Desabafo de uma quase finada

Aos finados... As velas finas repousam sobre o castiçal, a vela de sétimo dia está encima de um pires... O fogo próximo demais da santa chamusca a imagem, dando uma tonalidade preta aos traços pintados com cautela por um artista crente. E os nomes da enorme lista: a vó, o vô, aquele tio, um amigo da família, um parente distante, mas um casal de avôs, o primo que morreu cedo demais, a tia que estava doente... Mas meu nome não foi pra lista. Por pouco, eu diria, bem pouco...

###

A rua estava vazia, nem tanto, mas estava com poucos carros... Daria tempo?! Tinha um ônibus parado pegando passageiros e os outros carros estavam longe demais eu fui lentamente, observei rapidamente o movimento, daria tempo. Hesitei, mas fui quase correndo, não deu tempo, um carro ultrapassou o ônibus e PAM! BUNF! Ai! Droga! Não cosigo respira não consigo... Um grito abafado em gemidos, o calor do asfalto, a respiração sai sofrida. Se juntaram pessoas ao meu redor, elas me ajudaram, fizeram os primeiros socorros, chamaram a ambulância, falaram coisas divertidas para que eu não chorasse, seguraram minhas mãos. Eram eles: Meu amigo, um medico, soldados, bombeiros, meu irmão, a funcionaria da escola, todos tinham outros compromissos e se dedicaram a mim... Ah! Não posso esquecer o motorista que ficou nervoso e pensou, “ferrou matei ou aleijei”, mas não matou nem aleijou estou viva e estou bem... Isso tudo aconteceu nas vésperas do dia de finados e fico imensamente feliz do meu nome não ter entrado na lista de mortos da família.

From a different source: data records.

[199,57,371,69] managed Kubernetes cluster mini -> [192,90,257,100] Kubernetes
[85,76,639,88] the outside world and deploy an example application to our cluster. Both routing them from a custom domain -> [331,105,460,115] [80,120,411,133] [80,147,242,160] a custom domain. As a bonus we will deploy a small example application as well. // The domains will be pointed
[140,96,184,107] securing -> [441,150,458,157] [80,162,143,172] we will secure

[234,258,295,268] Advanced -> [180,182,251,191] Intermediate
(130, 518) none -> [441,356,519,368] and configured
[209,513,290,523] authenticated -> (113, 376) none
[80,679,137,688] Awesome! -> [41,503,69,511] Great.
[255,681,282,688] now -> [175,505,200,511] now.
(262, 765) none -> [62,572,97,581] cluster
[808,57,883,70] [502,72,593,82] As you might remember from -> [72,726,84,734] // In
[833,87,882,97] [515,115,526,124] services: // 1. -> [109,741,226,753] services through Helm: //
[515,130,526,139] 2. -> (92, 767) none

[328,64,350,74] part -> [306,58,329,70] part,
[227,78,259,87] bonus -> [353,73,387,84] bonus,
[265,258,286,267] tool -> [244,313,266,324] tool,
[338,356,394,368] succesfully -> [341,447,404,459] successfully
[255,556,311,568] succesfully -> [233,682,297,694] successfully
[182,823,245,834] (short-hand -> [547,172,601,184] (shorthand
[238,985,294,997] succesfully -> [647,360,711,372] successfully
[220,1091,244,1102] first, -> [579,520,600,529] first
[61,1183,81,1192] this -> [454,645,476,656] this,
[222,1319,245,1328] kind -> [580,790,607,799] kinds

A mulher forte que eu chamo de mãe chorou feito menino pequeno quando me viu inchada e dolorida. Mas no dia seguinte ao fazer a lista dos finados para dedica-los uma missa, me olhou comer um misto que ela mesma havia preparado e sorriu, sorriu e explicou “Seu nome não estar na lista, Deus te livrou dessa vez, para que você preste mais atenção minha menina”.

... Não sei se é a hora ou lugar para revelar, mas a minha maior preocupação do dia era com a possibilidade dos meus peitos serem pequenos demais. Agora penso tanto faz, que diferença faz afinal, “Meu rosto é bonito suficiente? Meu corpo é bonito suficiente? O que falam de mim?”. Lá estava eu pensando superficialidades quando me deparo com algo um pouco maior "Não sou mais um defunto na família" e minha mãe não precisou velar meu corpo. Mas eu poderia ser. Sou sensível demais e frágil demais... Crises alérgicas, luxação espontânea da patela, asma, astigmatismo, desmaio alcoólico naquela festa, queda e joelho deslocado, infecções... Mas eu não estou na lista.

Agora vejo que é impossível não crer em uma força maior. È impossível não acreditar no Deus da minha mãe, mesmo que tantas vezes eu tenha duvidado dele. Minha mãe crê e a força das orações dela me salva do mundo e me protege de mim.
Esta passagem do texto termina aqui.